Il Mediterraneo maglia nera per la plastica che minaccia gli uccelli

Il Mediterraneo e' l'area del Pianeta in cui la plastica dispersa in alto mare minaccia maggiormente gli uccelli marini gia' a rischio estinzione. Lo dimostra lo studio pubblicato sulla rivista Nature Communications dalla collaborazione internazionale di oltre 200 ricercatori di 27 Paesi, guidata da Universita' di Cambridge, BirdLife International e British Antarctic Survey. Per l'Italia partecipano Ispra, Cnr, Universita' Statale di Milano, Lipu, Universita' di Palermo e Parco naturale Regionale di Porto Conte (Alghero).

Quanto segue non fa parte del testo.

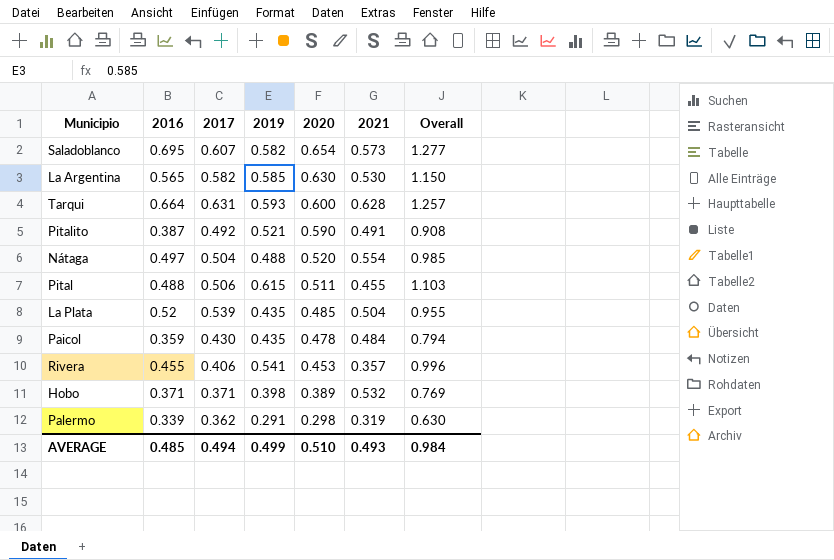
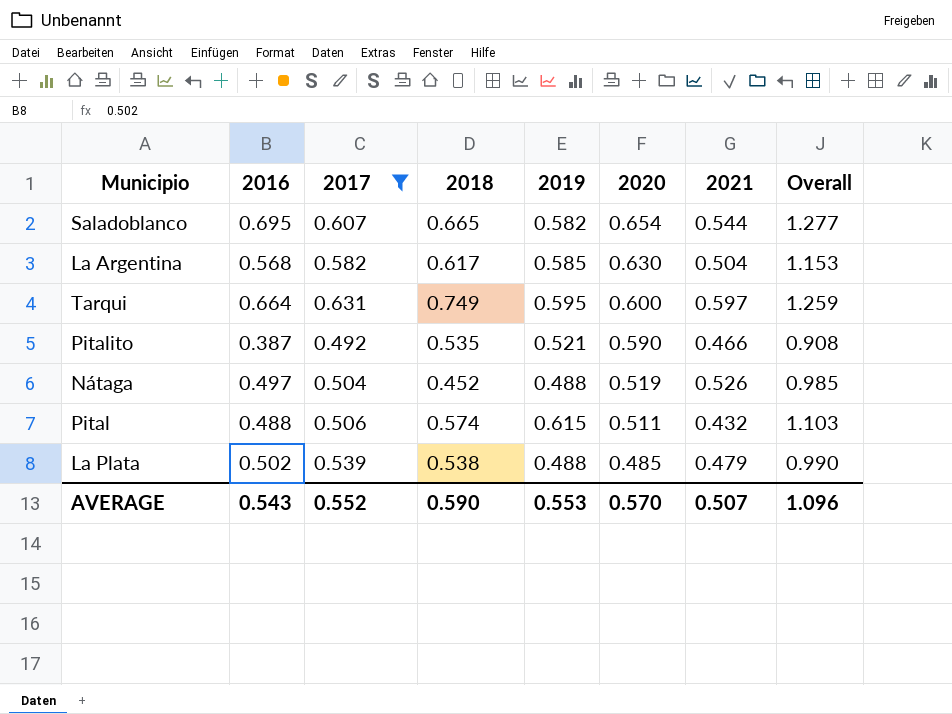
filter: none -> 2017 >= 0.492
column 2018 | position: none -> 4
Saladoblanco | 2021: 0.573 -> 0.544
La Argentina | 2016: 0.565 -> 0.568
La Argentina | 2021: 0.530 -> 0.504
La Argentina | Overall: 1.150 -> 1.153
Tarqui | 2019: 0.593 -> 0.595
Tarqui | 2021: 0.628 -> 0.597
Tarqui | Overall: 1.257 -> 1.259
Pitalito | 2021: 0.491 -> 0.466
Nátaga | 2020: 0.520 -> 0.519
Nátaga | 2021: 0.554 -> 0.526
Pital | 2021: 0.455 -> 0.432
La Plata | 2016: 0.52 -> 0.502
La Plata | 2019: 0.435 -> 0.488
La Plata | 2021: 0.504 -> 0.479
La Plata | Overall: 0.955 -> 0.990
AVERAGE | 2016: 0.485 -> 0.543
AVERAGE | 2017: 0.494 -> 0.552
AVERAGE | 2019: 0.499 -> 0.553
AVERAGE | 2020: 0.510 -> 0.570
AVERAGE | 2021: 0.493 -> 0.507
AVERAGE | Overall: 0.984 -> 1.096

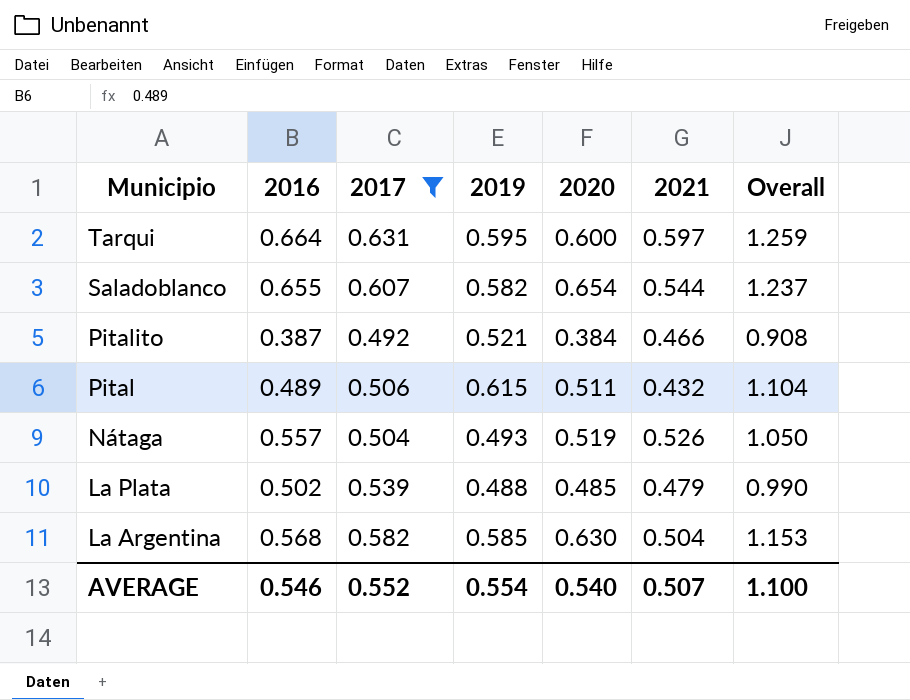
row order: 2020 descending -> Municipio descending
column 2018 | position: 4 -> none
Saladoblanco | 2016: 0.695 -> 0.655
Saladoblanco | Overall: 1.277 -> 1.237
Pitalito | 2020: 0.590 -> 0.384
Pital | 2016: 0.488 -> 0.489
Pital | Overall: 1.103 -> 1.104
Nátaga | 2016: 0.497 -> 0.557
Nátaga | 2019: 0.488 -> 0.493
Nátaga | Overall: 0.985 -> 1.050
AVERAGE | 2016: 0.543 -> 0.546
AVERAGE | 2019: 0.553 -> 0.554
AVERAGE | 2020: 0.570 -> 0.540
AVERAGE | Overall: 1.096 -> 1.100

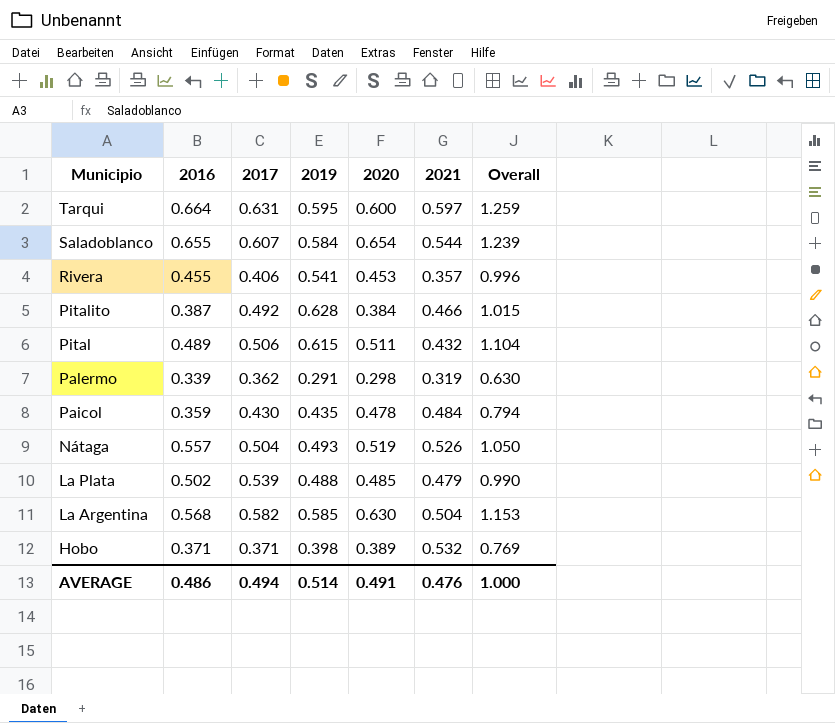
filter: 2017 >= 0.492 -> none
Saladoblanco | 2019: 0.582 -> 0.584
Saladoblanco | Overall: 1.237 -> 1.239
Pitalito | 2019: 0.521 -> 0.628
Pitalito | Overall: 0.908 -> 1.015
AVERAGE | 2016: 0.546 -> 0.486
AVERAGE | 2017: 0.552 -> 0.494
AVERAGE | 2019: 0.554 -> 0.514
AVERAGE | 2020: 0.540 -> 0.491
AVERAGE | 2021: 0.507 -> 0.476
AVERAGE | Overall: 1.100 -> 1.000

Gli uccelli marini sono tra gli animali piu' a rischio di estinzione a livello globale: circa un terzo delle specie sono classificate come 'vulnerabili', 'in pericolo' o 'in pericolo critico' nella lista rossa dell'Unione internazionale per la conservazione della natura.

I ricercatori hanno analizzato i dati di 77 specie di uccelli marini migratori, piu' di 7.000 individui e 1,7 milioni di posizioni registrate tramite dispositivi di tracciamento remoto, mettendoli in relazione con le mappe che mostrano della concentrazione di plastica a livello globale. In questo modo e' stato possibile identificare le aree in cui gli uccelli sono piu' esposti ai rifiuti di plastica e quali specie e popolazioni sono piu' colpite.

Tra le zone piu' pericolose per gli uccelli vi sono il Mediterraneo, il Mar Nero, il Pacifico nord-occidentale e nord-orientale, l'Atlantico meridionale e l'Oceano Indiano sud-occidentale. I dati mostrano inoltre che le specie gia' a rischio di estinzione (a causa dell'introduzione di specie aliene nelle isole dove si riproducono, per catture accidentali o per i cambiamenti climatici) sono anche le piu' esposte alla plastica. Quindi, "se il problema della plastica continua ad aggravarsi, la condizione gia' fragile di queste specie potrebbe peggiorare ancora", commenta Maria Dias dell'Universita' di Lisbona. La maggior parte delle specie corre un rischio maggiore di trovare plastica in acque internazionali: "cio' significa che la cooperazione internazionale e' fondamentale per risolvere il problema", conclude la ricercatrice.